3D Gaussian Splatting has shown remarkable capabilities in novel view rendering tasks and exhibits significant potential for multi-view optimization.However, the original 3D Gaussian Splatting lacks color representation for inputs in low-light environments. Simply using enhanced images as inputs would lead to issues with multi-view consistency, and current single-view enhancement systems rely on pre-trained data, lacking scene generalization. These problems limit the application of 3D Gaussian Splatting in low-light conditions in the field of robotics, including high-fidelity modeling and feature matching. To address these challenges, we propose an unsupervised multi-view stereoscopic system based on Gaussian Splatting, called Low-Light Gaussian Splatting (LLGS). This system aims to enhance images in low-light environments while reconstructing the scene. Our method introduces a decomposable Gaussian representation called M-Color, which separately characterizes color information for targeted enhancement. Furthermore, we propose an unsupervised optimization method with zero-knowledge priors, using direction-based enhancement to ensure multi-view consistency. Experiments conducted on real-world datasets demonstrate that our system outperforms state-of-the-art methods in both low-light enhancement and 3D Gaussian Splatting.

Paper Structure

This paper contains 23 sections, 18 equations, 5 figures, 3 tables.

Figures (5)

  • Figure 1: A comparative between LLGS and the SOTA low-light enhancement model NeRco, using identical multi-view inputs, shows that images (a) and (b) exhibit a error in view consistency post-NeRco processing, while images (c) and (d) underscore the robust view consistency maintained by LLGS, as emphasized in the View Compare image through detailed magnification.
  • Figure 2: Pipeline of our proposed LLGS. 1) preprocess images and then initial 3DGS from SfM. 2) the similar rendering pipeline with the 3DGS but with our enhanced color expression M-Color. 3) The M-Color and rendering inputs datails are shown at the right part.
  • Figure 3: Visual comparison between the SOTA low light 2D image enhancement with vanilla 3DGS and ours. For the Input, the bottom left is the actual input for the two systems, the top right corner is the image in HDR help understand the input information.

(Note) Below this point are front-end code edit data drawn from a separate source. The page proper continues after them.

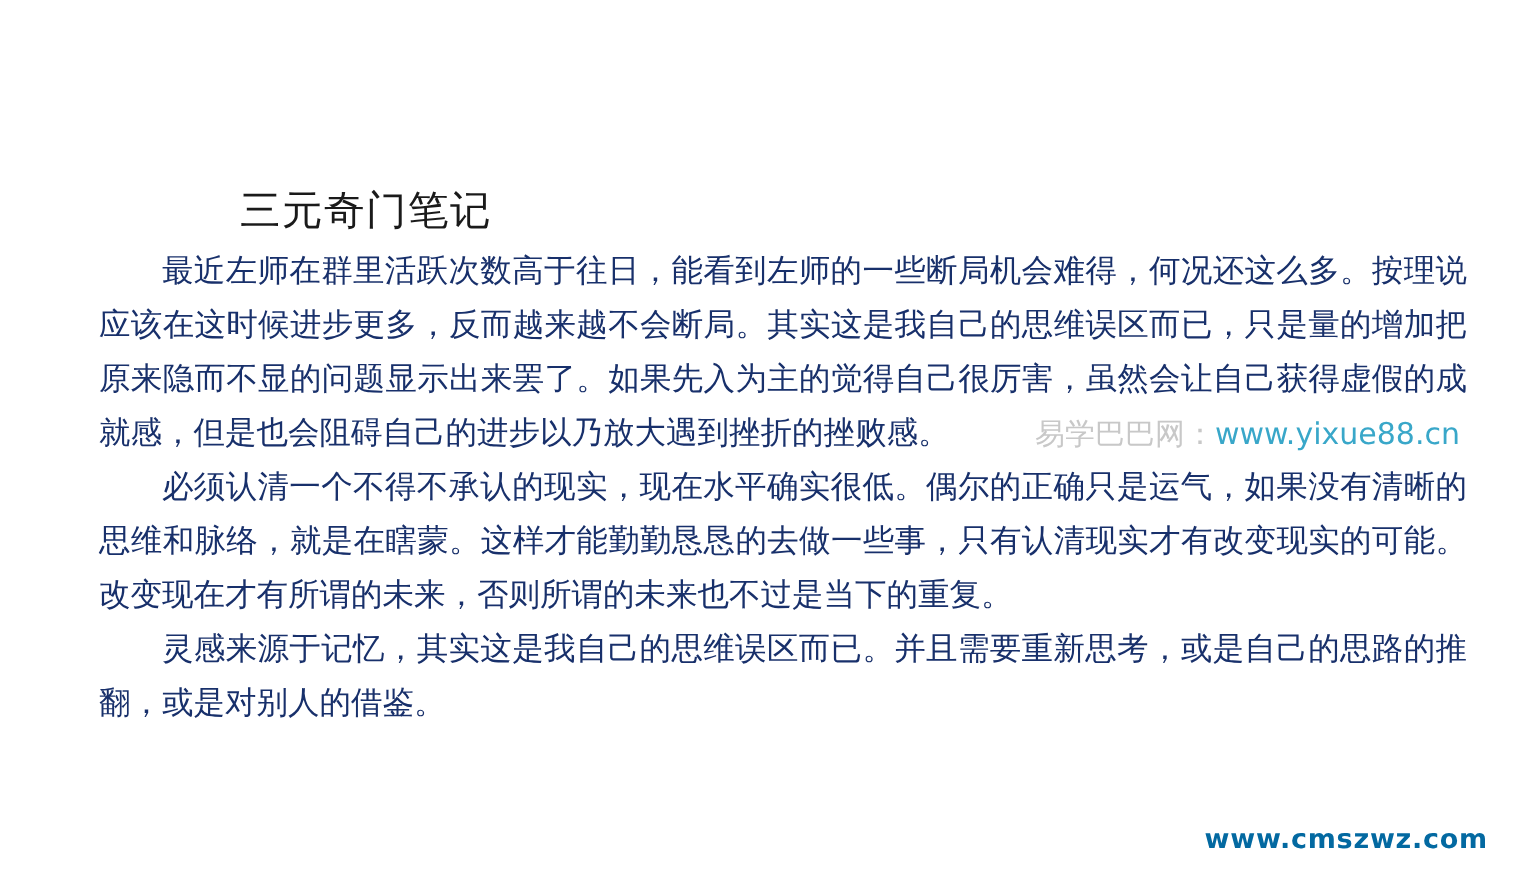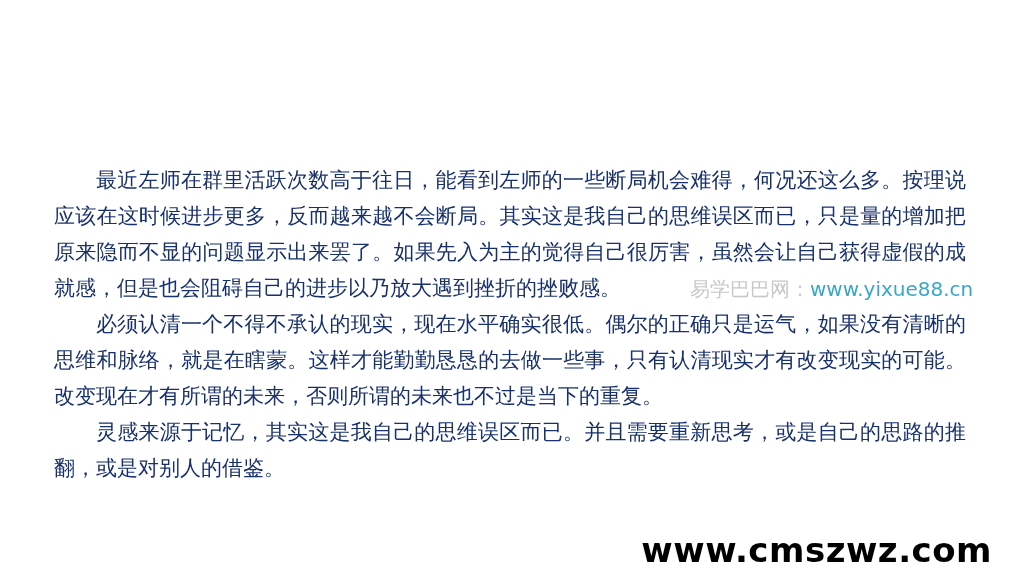--- a/index.html
+++ b/index.html
@@ -30,21 +30,21 @@
     line-height: 36px;
     color: #1a1a1a;
     font-weight: normal;
     letter-spacing: 1px;
     white-space: nowrap;
   }
 
   
   #doc-body {
     position: absolute;
-    left: 54px;
+    left: 66px;
     top: 162px;
     width: 912px;
     color: #18306b;
     font-size: 21px;
     line-height: 36px;
     text-align: justify;
     text-justify: inter-character;
   }
   #doc-body p {
     margin: 0;
@@ -74,34 +74,35 @@
     margin-top: 6px;
     font-size: 17px;
     color: #b9b9b9;
     white-space: nowrap;
   }
 
   #wm-bottom {
     position: absolute;
     right: 22px;
     bottom: 10px;
-    font-size: 34px;
+    font-size: 18px;
     font-weight: bold;
-    color: #000000;
+    color: #0369a1;
     font-family: "DejaVu Sans", "Liberation Sans", sans-serif;
     letter-spacing: 0.5px;
     white-space: nowrap;
     pointer-events: none;
   }
 </style>
 </head>
 <body>
 
 <div id="page">
 
+  <h1 id="doc-title">三元奇门笔记</h1>
 
   <div id="doc-body">
     <p>最近左师在群里活跃次数高于往日，能看到左师的一些断局机会难得，何况还这么多。按理说应该在这时候进步更多，反而越来越不会断局。其实这是我自己的思维误区而已，只是量的增加把原来隐而不显的问题显示出来罢了。如果先入为主的觉得自己很厉害，虽然会让自己获得虚假的成就感，但是也会阻碍自己的进步以乃放大遇到挫折的挫败感。</p>
     <p>必须认清一个不得不承认的现实，现在水平确实很低。偶尔的正确只是运气，如果没有清晰的思维和脉络，就是在瞎蒙。这样才能勤勤恳恳的去做一些事，只有认清现实才有改变现实的可能。改变现在才有所谓的未来，否则所谓的未来也不过是当下的重复。</p>
     <p>灵感来源于记忆，其实这是我自己的思维误区而已。并且需要重新思考，或是自己的思路的推翻，或是对别人的借鉴。</p>
   </div>
 
   <div class="wm-center">
     <div class="wm-line1"><span>易学巴巴网：</span><span class="wm-accent">www.yixue88.cn</span></div>
   </div>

We compared the results between Retinexformer, RQ-LLIE, SCI, LLNeRF [17], [15], [13], [18]. The results shows that our method demonstrates the best visual effects and the clearest image information.
  • Figure 4: With the input of dark images, our method achieved the highest feature point matching accuracy.
  • Figure 5: For the Input, the bottom left corner is the actual input for the two systems, the top right corner is the image in HDR. The first line is the ablation study for preprocess. The blue points represent Gaussians. The second line is the ablation study for gradient loss.